▶ **WHAT IS REQUIRED**
Exactly as they appear below, repeat the lines from the one with "- Finally, we" through the one with "common (Grencis 2015).", and no others.

##### DATA EXCERPTS

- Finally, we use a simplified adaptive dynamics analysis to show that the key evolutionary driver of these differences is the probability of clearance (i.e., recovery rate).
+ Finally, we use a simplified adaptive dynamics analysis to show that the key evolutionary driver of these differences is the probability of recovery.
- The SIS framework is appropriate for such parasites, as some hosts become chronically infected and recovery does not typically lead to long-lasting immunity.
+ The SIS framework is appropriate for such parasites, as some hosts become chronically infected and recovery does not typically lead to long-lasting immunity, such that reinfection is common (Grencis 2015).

##########
##### DATA EXCERPTS

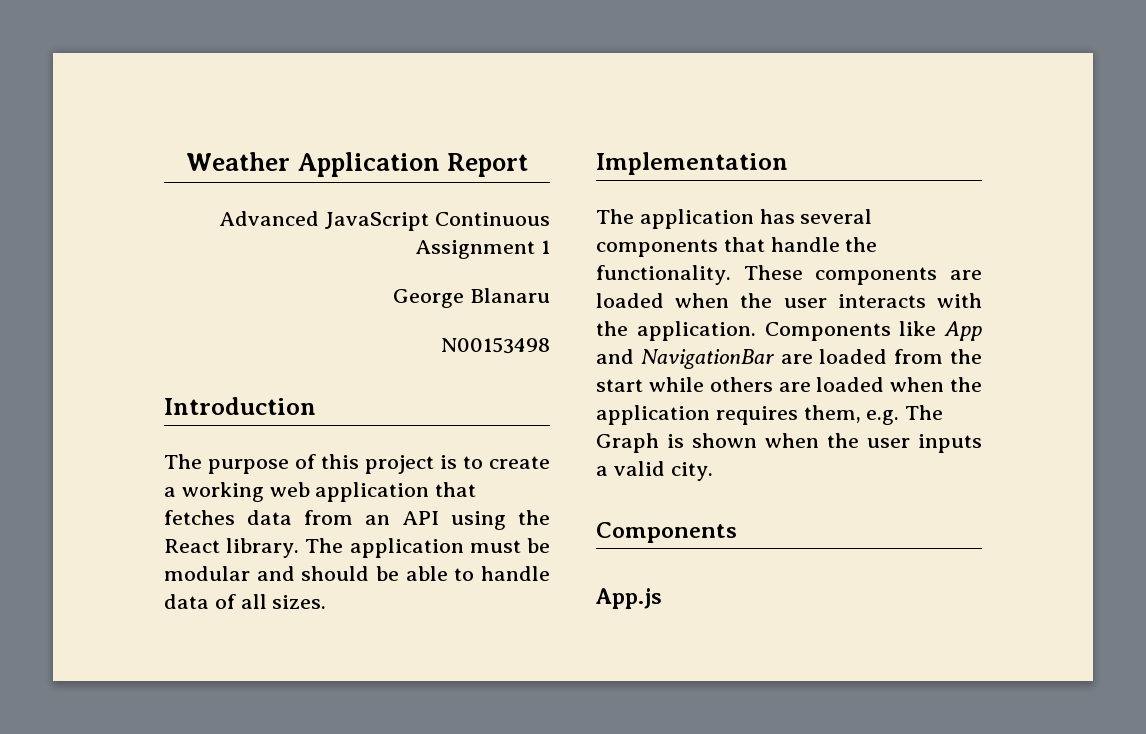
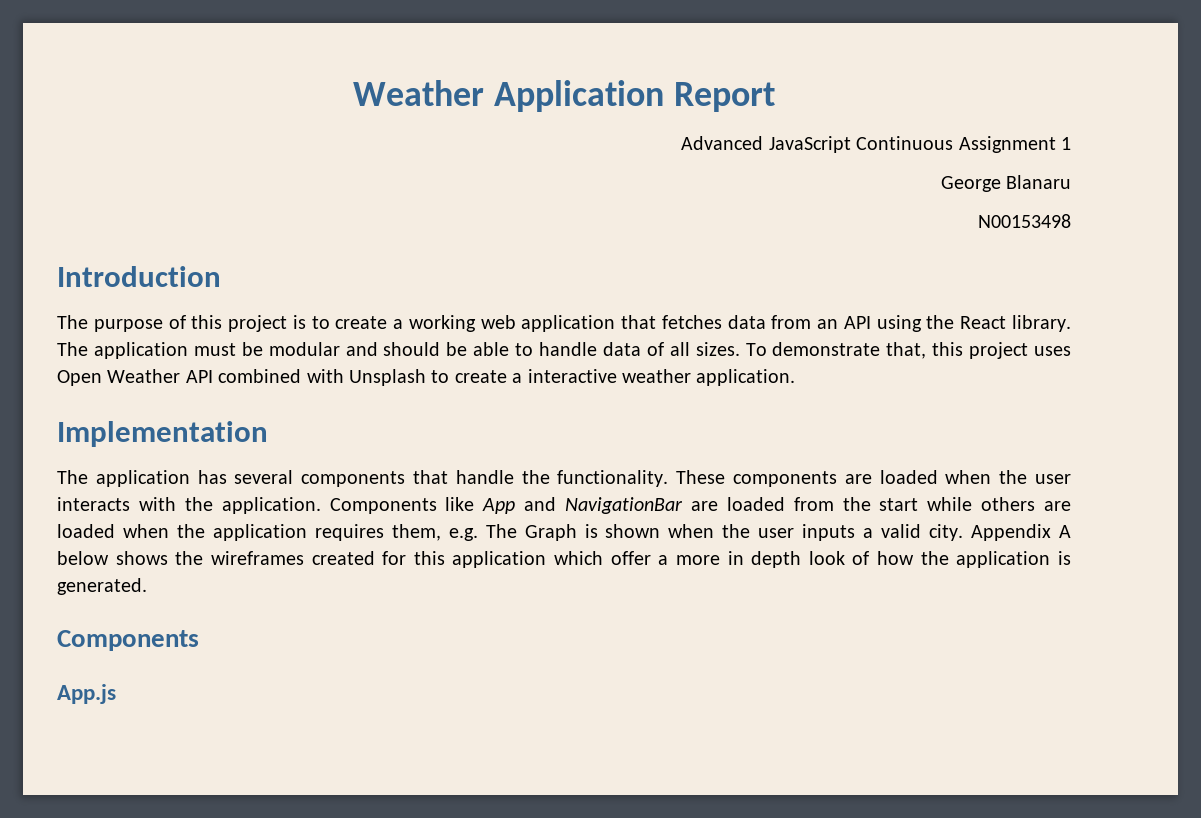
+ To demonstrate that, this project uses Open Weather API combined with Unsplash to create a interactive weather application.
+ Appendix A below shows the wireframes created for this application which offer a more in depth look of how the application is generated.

##########

▶ **WRITTEN ANSWER**
- Finally, we use a simplified adaptive dynamics analysis to show that the key evolutionary driver of these differences is the probability of clearance (i.e., recovery rate).
+ Finally, we use a simplified adaptive dynamics analysis to show that the key evolutionary driver of these differences is the probability of recovery.
- The SIS framework is appropriate for such parasites, as some hosts become chronically infected and recovery does not typically lead to long-lasting immunity.
+ The SIS framework is appropriate for such parasites, as some hosts become chronically infected and recovery does not typically lead to long-lasting immunity, such that reinfection is common (Grencis 2015).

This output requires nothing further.